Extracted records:
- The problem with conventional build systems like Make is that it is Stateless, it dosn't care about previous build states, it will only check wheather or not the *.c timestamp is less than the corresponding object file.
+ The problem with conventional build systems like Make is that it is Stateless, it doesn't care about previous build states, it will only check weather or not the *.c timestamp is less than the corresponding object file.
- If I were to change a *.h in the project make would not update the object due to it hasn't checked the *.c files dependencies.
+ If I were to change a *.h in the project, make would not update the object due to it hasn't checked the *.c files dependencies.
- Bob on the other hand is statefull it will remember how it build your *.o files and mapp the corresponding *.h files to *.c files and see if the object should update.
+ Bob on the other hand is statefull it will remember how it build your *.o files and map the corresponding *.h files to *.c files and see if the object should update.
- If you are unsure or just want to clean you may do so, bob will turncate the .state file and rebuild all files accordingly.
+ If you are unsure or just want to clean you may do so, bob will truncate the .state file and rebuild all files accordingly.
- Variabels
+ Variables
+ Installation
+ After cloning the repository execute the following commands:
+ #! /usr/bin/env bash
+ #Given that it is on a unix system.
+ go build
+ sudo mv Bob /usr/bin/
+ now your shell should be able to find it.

# Directions for this task:
Would you please filter the lines above and copy every one that includes "clean"?

# Exercise answer:
- If you are unsure or just want to clean you may do so, bob will turncate the .state file and rebuild all files accordingly.
+ If you are unsure or just want to clean you may do so, bob will truncate the .state file and rebuild all files accordingly.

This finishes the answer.